Two major events in 2010, although they predate Rwanda’s creation of M23, changed the game in the diplomacy and advocacy efforts for peace in DRC. First, the publication of the UN Mapping Report on October 1st, which documents some of the most serious violations of human rights, international humanitarian law, war crimes and crimes against humanity in the DRC from March 1993 to June 2003. Second, the US congress’s passage of the DRC conflict mineral law (Dodd-Frank, section 1502) as part of the Financial Reform and Consumer Protection Act which drastically crippled the flow of cash to rebels and the Congolese army from illicit conflict mineral trade in eastern DRC.
The details of most crimes committed in DRC are enumerated in the UN Mapping Report, and the international community should support the findings of the Report: genocide happened in the DRC, and there must be a Special Court to heal these wounds. The widespread violence, specifically against women, and the crisis in general, continued for so long because of bad governance, weak institutions, and the ineffective UN intervention.

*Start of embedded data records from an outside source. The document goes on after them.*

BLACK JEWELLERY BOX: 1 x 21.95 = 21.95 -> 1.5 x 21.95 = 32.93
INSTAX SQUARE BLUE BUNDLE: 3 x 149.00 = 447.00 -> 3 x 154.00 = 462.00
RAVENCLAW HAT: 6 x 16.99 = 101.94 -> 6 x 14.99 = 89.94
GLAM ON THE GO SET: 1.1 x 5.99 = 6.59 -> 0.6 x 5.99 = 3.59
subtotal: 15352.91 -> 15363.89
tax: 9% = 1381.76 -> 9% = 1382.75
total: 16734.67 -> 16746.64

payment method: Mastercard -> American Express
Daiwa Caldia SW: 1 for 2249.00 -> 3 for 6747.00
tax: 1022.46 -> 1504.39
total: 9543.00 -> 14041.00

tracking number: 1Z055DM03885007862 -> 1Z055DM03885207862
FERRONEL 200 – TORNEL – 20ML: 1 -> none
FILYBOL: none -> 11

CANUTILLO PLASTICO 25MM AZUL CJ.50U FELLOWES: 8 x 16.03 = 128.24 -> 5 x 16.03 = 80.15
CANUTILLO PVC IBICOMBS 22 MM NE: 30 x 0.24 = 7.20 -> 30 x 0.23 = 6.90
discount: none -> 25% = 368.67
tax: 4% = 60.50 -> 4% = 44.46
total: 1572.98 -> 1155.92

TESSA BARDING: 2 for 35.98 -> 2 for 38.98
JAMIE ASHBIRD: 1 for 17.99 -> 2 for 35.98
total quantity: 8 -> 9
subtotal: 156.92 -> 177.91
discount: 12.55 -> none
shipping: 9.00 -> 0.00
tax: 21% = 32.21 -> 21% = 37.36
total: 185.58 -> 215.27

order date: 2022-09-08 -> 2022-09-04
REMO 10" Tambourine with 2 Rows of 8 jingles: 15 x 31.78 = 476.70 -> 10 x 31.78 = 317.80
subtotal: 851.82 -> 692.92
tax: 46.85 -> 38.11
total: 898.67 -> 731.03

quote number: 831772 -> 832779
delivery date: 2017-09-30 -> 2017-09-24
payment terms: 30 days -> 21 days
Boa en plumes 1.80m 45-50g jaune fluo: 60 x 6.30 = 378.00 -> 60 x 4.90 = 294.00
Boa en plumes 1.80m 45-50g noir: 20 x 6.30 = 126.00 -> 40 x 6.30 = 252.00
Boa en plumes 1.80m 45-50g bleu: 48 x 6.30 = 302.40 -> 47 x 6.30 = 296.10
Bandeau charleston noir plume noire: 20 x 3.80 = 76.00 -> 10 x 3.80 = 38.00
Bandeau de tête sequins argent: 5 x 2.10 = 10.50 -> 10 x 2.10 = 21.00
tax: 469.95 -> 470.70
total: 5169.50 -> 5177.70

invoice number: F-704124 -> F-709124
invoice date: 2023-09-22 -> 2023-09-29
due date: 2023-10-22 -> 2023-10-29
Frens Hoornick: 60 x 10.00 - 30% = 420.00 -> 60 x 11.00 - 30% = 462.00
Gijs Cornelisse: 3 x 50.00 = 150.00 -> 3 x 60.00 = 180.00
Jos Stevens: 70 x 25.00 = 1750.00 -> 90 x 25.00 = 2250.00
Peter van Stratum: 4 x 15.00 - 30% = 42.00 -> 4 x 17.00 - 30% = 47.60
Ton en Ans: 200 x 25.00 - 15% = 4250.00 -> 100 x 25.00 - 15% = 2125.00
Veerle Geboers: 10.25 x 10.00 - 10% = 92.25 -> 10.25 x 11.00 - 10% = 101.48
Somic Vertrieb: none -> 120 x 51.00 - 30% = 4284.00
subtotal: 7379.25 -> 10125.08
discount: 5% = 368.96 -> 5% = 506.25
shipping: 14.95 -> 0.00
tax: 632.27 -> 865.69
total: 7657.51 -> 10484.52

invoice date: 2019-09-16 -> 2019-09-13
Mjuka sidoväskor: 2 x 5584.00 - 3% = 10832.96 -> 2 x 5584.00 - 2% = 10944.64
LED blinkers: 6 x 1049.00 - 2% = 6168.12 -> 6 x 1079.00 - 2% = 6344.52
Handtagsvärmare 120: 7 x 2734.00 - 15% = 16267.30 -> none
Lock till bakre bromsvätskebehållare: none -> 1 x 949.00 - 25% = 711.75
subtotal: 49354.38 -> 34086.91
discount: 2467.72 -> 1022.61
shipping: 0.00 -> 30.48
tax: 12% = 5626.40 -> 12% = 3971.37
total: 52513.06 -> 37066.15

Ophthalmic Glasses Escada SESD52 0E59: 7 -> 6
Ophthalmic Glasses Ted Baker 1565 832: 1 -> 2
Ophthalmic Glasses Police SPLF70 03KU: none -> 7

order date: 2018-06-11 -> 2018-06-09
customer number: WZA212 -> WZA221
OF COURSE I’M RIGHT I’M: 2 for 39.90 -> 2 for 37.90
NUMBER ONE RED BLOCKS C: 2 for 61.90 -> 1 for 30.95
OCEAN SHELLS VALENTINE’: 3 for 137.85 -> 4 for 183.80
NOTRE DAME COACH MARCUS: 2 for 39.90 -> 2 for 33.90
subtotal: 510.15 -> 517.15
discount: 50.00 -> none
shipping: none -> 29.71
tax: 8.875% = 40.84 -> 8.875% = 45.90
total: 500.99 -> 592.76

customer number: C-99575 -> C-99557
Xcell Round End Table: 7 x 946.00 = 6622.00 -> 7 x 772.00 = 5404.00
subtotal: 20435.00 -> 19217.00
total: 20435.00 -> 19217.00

UN peacekeepers cohabited with rebel groups in different towns and villages, witnessing mass rapes and killings of civilians by both rebels and the Congolese army, and simply witnessed it. This inaction is a testament to the UN’s failures in DRC in general. We can hope that the announcement by the Special Representative of the UN Secretary General in the DRC, Martin Koblerto, after the liberation of Rutshuru area (in North Kivu, near the borders with Rwanda and Uganda) from M23 rebels, to prohibit UN peacekeeper cohabitation with rebels will be a foregone conclusion going forward
The end of M23 is also the result of some key decisions by the Congolese government.
- The suspension of the Chief of Staff of the “Forces Terrestres”, Major General, Gabriel Amisi Kumba known as Tango Four for allegedly, among other things, providing weapons to rebels
- The strategic recall of several ranking members of the army from the frontlines to Kinshasa, some of whom are former rebels integrated in the national army.
- Expelling the Ugandan Brigadier General Geoffrey Muheesi, who was a member of the Expended Joint Verification Mechanism (EJVM), from the DRC on the grounds of being friendly to M23.
- The refusal to grant general amnesty to M23 rebels as part of the negotiation process in Kampala
After M23, the DRC remains vulnerable to external and internal destabilizing forces. Thus, Security and Cooperation Framework for the DRC singed by 11 regional nations in February 2013 is a key guide to keeping regional leaders engaged for lasting peace in the region. The international community has to double its diplomatic efforts on Rwanda and Uganda. These two nations must scrupulously honor their commitment not to be a safe haven for anyone who has or intends to destabilize the DRC. The international community must support Tanzania’s President Jakaya Kikwete’s call on Rwanda and Uganda to negotiate with Rwandan and Ugandan rebels operating in Congolese territory. This should also apply to Burundi because of the presence of Burundian rebels found in DRC’s South Kivu province.
In the final analysis, the DRC government has to improve the democratic process to ensure a rapid building of strong institutions which are required for lasting peace, stability and development.